REQUIRED WORK:
Find how many lines of the following entries contain "Δράσης". Reply with the number alone.

RECORDS:
^^^^

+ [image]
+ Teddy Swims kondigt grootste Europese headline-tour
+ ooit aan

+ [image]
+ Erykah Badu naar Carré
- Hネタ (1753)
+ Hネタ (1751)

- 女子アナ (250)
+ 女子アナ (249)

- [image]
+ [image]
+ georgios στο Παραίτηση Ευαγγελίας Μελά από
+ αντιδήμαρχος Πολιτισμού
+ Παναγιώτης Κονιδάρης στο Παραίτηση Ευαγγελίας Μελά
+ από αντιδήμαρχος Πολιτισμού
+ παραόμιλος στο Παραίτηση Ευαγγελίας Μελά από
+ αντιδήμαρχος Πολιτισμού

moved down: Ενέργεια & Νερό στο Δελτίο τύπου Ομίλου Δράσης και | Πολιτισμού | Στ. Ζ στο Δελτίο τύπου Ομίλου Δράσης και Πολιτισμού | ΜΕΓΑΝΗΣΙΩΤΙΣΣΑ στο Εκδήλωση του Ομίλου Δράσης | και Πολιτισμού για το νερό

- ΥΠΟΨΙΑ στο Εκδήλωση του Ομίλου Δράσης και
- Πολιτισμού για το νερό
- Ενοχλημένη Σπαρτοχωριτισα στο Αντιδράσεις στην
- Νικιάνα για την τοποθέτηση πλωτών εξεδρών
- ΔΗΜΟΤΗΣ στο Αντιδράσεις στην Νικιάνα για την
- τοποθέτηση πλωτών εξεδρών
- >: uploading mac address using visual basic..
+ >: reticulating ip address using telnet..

^^^^

RESULT OF THIS TASK:
2